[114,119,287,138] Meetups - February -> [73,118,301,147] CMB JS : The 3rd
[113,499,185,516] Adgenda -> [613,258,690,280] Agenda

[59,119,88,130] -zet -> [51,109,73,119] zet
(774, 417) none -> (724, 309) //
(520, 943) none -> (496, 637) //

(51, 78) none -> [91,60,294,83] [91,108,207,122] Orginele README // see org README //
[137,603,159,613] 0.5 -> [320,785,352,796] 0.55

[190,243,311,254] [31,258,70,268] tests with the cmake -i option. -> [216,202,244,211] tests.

————————

- Your goal
Produce a verbatim transcript of the material above.

- Task answer
[114,119,287,138] Meetups - February -> [73,118,301,147] CMB JS : The 3rd
[113,499,185,516] Adgenda -> [613,258,690,280] Agenda

[59,119,88,130] -zet -> [51,109,73,119] zet
(774, 417) none -> (724, 309) //
(520, 943) none -> (496, 637) //

(51, 78) none -> [91,60,294,83] [91,108,207,122] Orginele README // see org README //
[137,603,159,613] 0.5 -> [320,785,352,796] 0.55

[190,243,311,254] [31,258,70,268] tests with the cmake -i option. -> [216,202,244,211] tests.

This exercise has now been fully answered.